Orchestrating a garden among a Victorian greenhouse, right in our backyard.
We’re drawn to growth that is immersive and dimensional, calming yet orchestrated.
As the snow began to melt away in March, we excitedly watched as hundreds of Snowdrops started revealing themselves across our lawn. Together, as new homeowners, we were unaware of what the landscape would continue to unveil. With Snowdrops being the first flowers of the year to bloom, we felt from them a sense of joy and renewal. We noticed as other flowers continued to surface: crocus, squill, lilies-of-the-valley, lilac, creeping myrtle, mullein, milkweed, spirea, daylilies, goldenrod, and a few volunteer native sweet peas. Even along our back fence we discovered an abundance of concord grape vines. We had been wanting a garden of our own during the many years we rented, and though we did have some experience gardening for others, we weren’t really able to pour our hearts into it. But with this house, we found a place where we could finally do that.
Both of us enjoy creating, and curating atmospheres that reach beyond visual beauty. Having a garden is a way of cultivating an understanding of the seasons and deepening our connection to one another. We have learned what we love about gardening while also discovering where the difficulties are; like figuring out how to respectfully encourage deer to stay out of the flowers. We love finding and selecting unique seeds for the garden, and watching the flowers grow gives us inspiration as to how we might be able to arrange them later on. Harvesting blooms for arrangements feels so wholesome and wonderful.

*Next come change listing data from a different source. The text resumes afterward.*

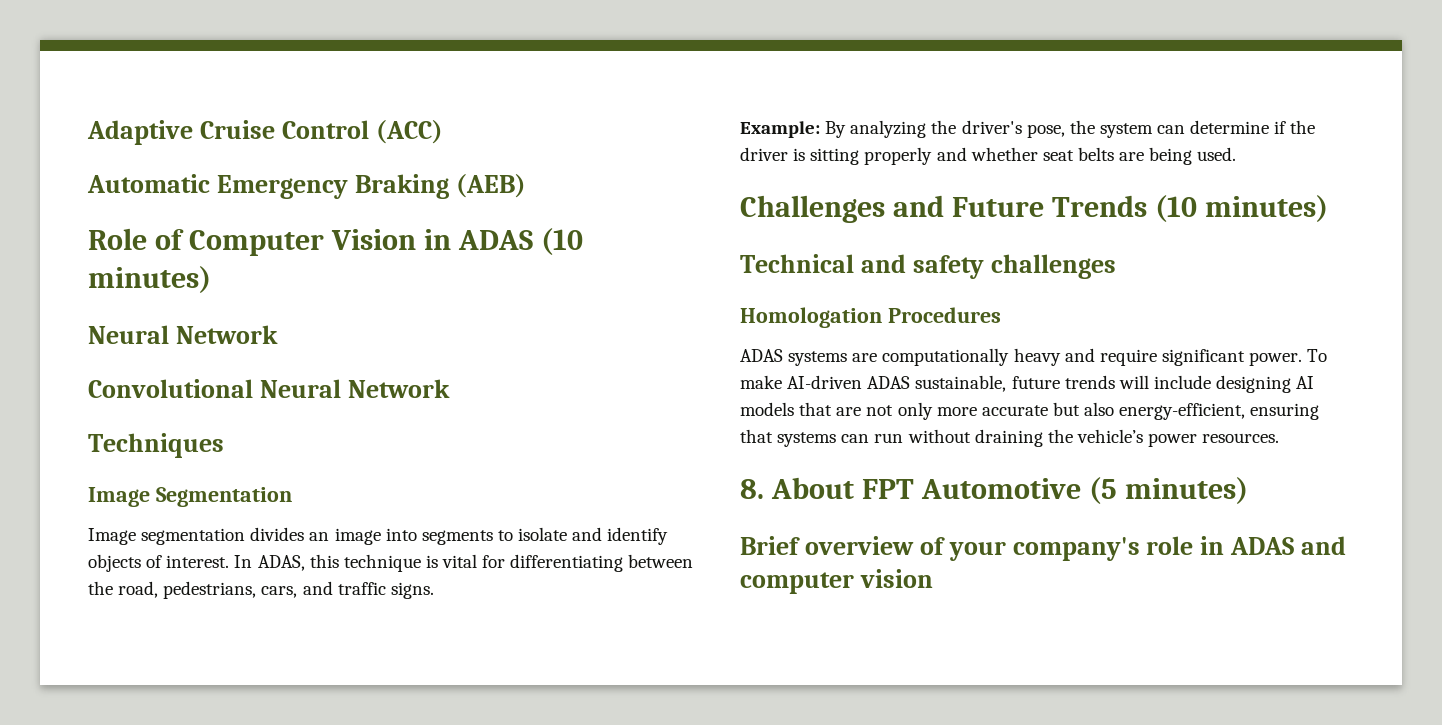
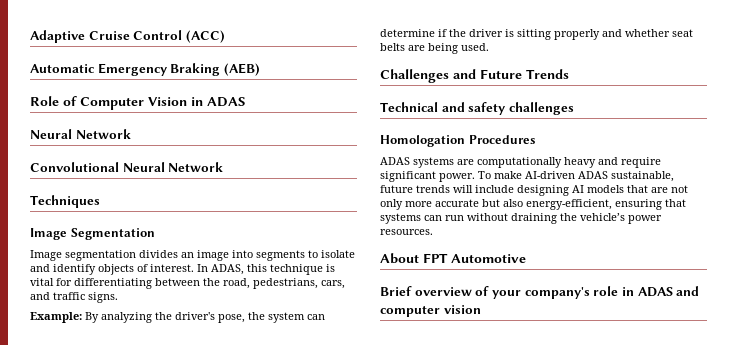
- Role of Computer Vision in ADAS (10 minutes)
+ Role of Computer Vision in ADAS
- Challenges and Future Trends (10 minutes)
+ Challenges and Future Trends
- 8. About FPT Automotive (5 minutes)
+ About FPT Automotive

We like digging in the dirt, planting, and collecting seeds. Together we’ve watched as some flowers have grown wildly, while others may not have taken off so well. We love the realization that there is no endgame in gardening, that it is a continual process in search of a greater balance.
Also a fan of snow drops?
Thanks to our dear friend Fiona Dickinson, we discovered this wonderful podcast on BBC featuring a snowdrop-enthusiast, Alan Street. It’s delightful and definitely worth a listen.
But what would a garden be without a Victorian style greenhouse? It had to happen, it’s all we thought about and manifested together. Saving up to build a greenhouse was something we had been dreaming of for a long time, so we really researched our options. Living in Michigan, we couldn’t confidently rely on a structure made of plexiglass, worrying that it wouldn’t hold up well throughout the seasons. We really fell in love with the design of the Victorian greenhouses made by Janssens in Belgium, and after reading several reviews and mapping out the design plan in our garden, we knew it was the best option for us.
We reached out to a contractor and several friends to begin planning a timeline of who, how, when and precisely where this structure could come together, all in a rapid rush before winter. It was never our intention to build everything so late in the year, but with delays in shipping caused by the pandemic, the greenhouse took awhile to arrive. Nonetheless, with the dedicated help of our loved ones and a friend-of-a-friend contractor, we spent time during the cold month of December setting a foundation and bringing this dream into reality. By Christmas, we were drinking our favorite Michigan wine over candlelight, with our cat Rajah, watching as snow started falling.
With thoughtful curiosity, an eye for organic reason, and passion for living more closely with nature, gardening is both grounding and inspiring. The work we’re hopeful to continue in our garden and within our designs is to better express the intangible qualities of certain feelings. Gardener Piet Oudolf said, “Every garden has some aspect that can be incorporated into a mood.” What are we hoping for? A place of soft abundance, exciting shapes, and sublime movement. Spontaneity will always be welcomed and both wildness and refinement sought after.